The way I see it, we already have that world, with capitalism functioning as a filter.
I worked my ass off to reach financial independence, now I'm dedicating the rest of my life towards helping other people.
I've proven to be capable of using the system to a degree where I can do whatever I want, which allows me the freedom to help other people full time.
It's not a perfect system, but I doubt UBI will be much better. At least capitalism filters out many of the people who shouldn't be helping others.
Helping those in need isn't something everyone should be doing. Not every needy person should be helped and helping others in desperate need incurs a mental cost that's not easy to carry.

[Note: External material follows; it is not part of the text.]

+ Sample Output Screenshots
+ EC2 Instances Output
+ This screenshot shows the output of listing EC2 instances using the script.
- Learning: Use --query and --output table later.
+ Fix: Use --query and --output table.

Why should any single person carry the weight of the person in desperate need? UBI + healthcare implies that there’s a social safety net that creates an entire network of people to carry this weight. I don’t have a clue if any implementations would successfully do this but to just throw people in desperate need to the wolves is inhumane.

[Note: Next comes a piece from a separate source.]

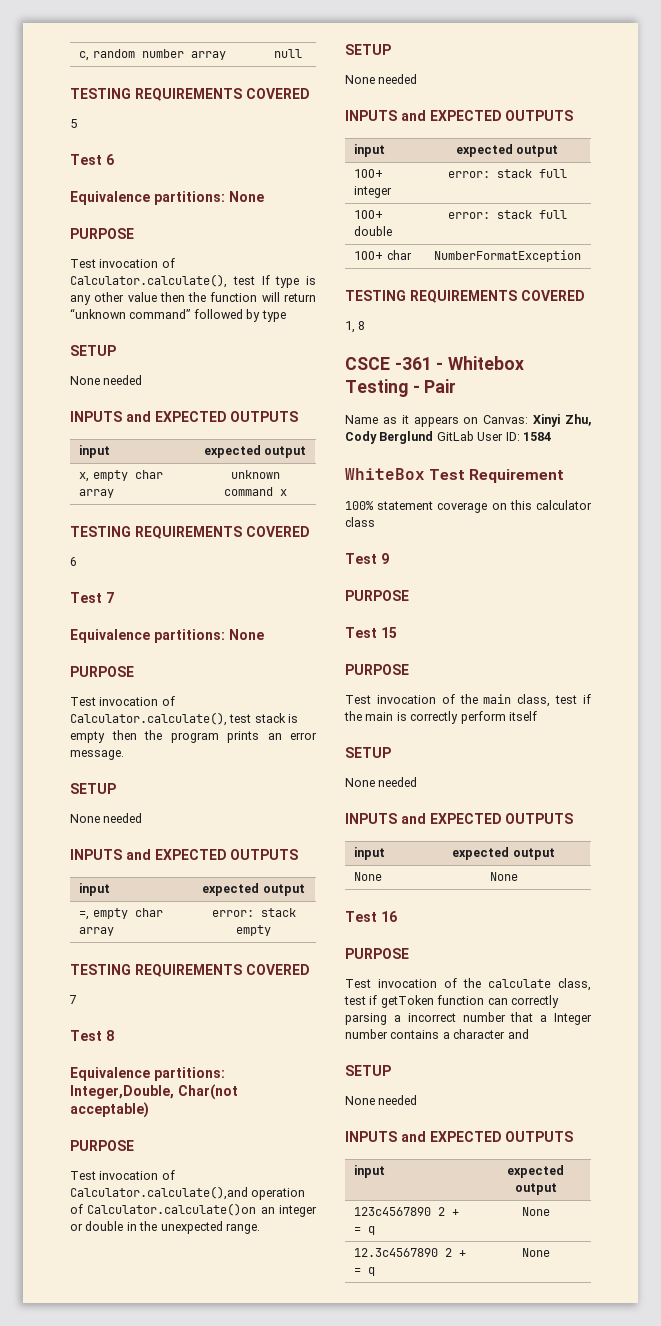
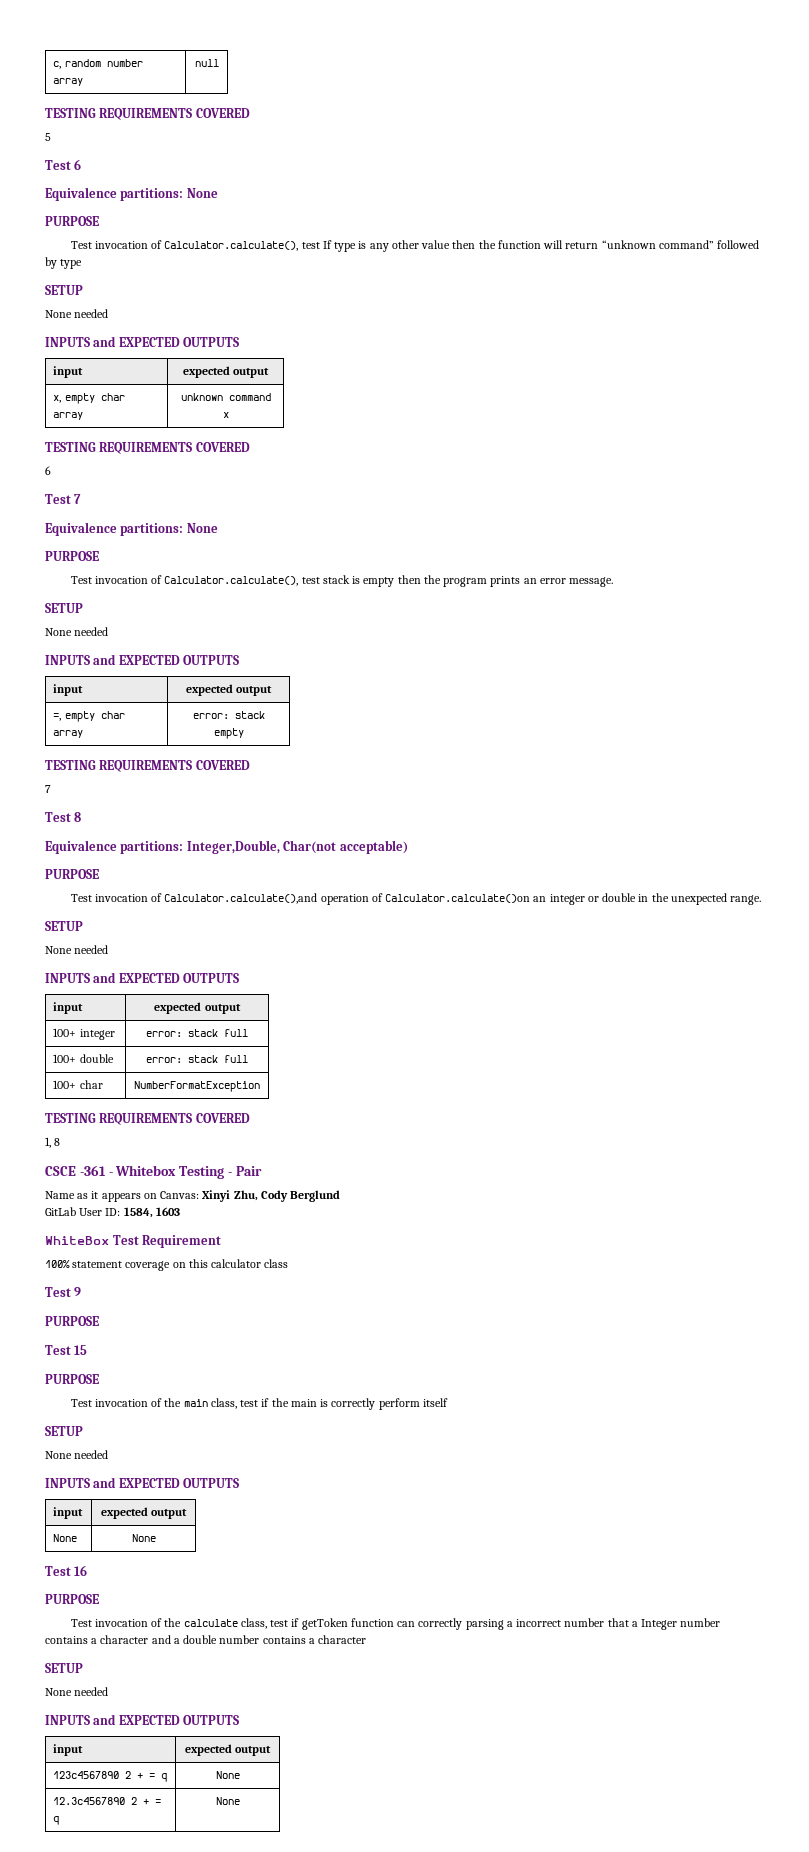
- Name as it appears on Canvas: Xinyi Zhu, Cody Berglund GitLab User ID: 1584
+ Name as it appears on Canvas: Xinyi Zhu, Cody Berglund
+ GitLab User ID: 1584, 1603
- Test invocation of the calculate class, test if getToken function can correctly parsing a incorrect number that a Integer number contains a character and
+ Test invocation of the calculate class, test if getToken function can correctly parsing a incorrect number that a Integer number contains a character and a double number contains a character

I don't think people would prosper under such a system. Free health care, yes, free education, yes. Retirement for all, take care of the disabled, yes.
But in my opinion, in today's society, if you take away the need for people to struggle (which UBI will do) they often end up in a worse mental and physical shape than if you make them suffer a bit. Just the way natural selection programmed us. "All basic needs are met <- conserve energy".
I can imagine a educational system where we prepare our children from childhood for UBI and it will work.
But given how rudimentary most education still is I don't see that happen anytime soon. Maybe in 100 years.
>But in my opinion, in today's society, if you take away the need for people to struggle (which UBI will do) they often end up in a worse mental and physical shape than if you make them suffer a bit.
This is exactly the opposite of how people actually work people excel when given support and opportunity to grow. Adversity especially insofar as fear of basic needs being met isn't inspiring it's stunting.
Anything else is a basic dysfunction in understanding people fed by survivorship bias. Imagine if you met someone who was sure that plant growth was maximized by periodically holding a lighter to one or another of the leaves because all the surviving plants had gone through that. Your understanding is every bit as ridiculous.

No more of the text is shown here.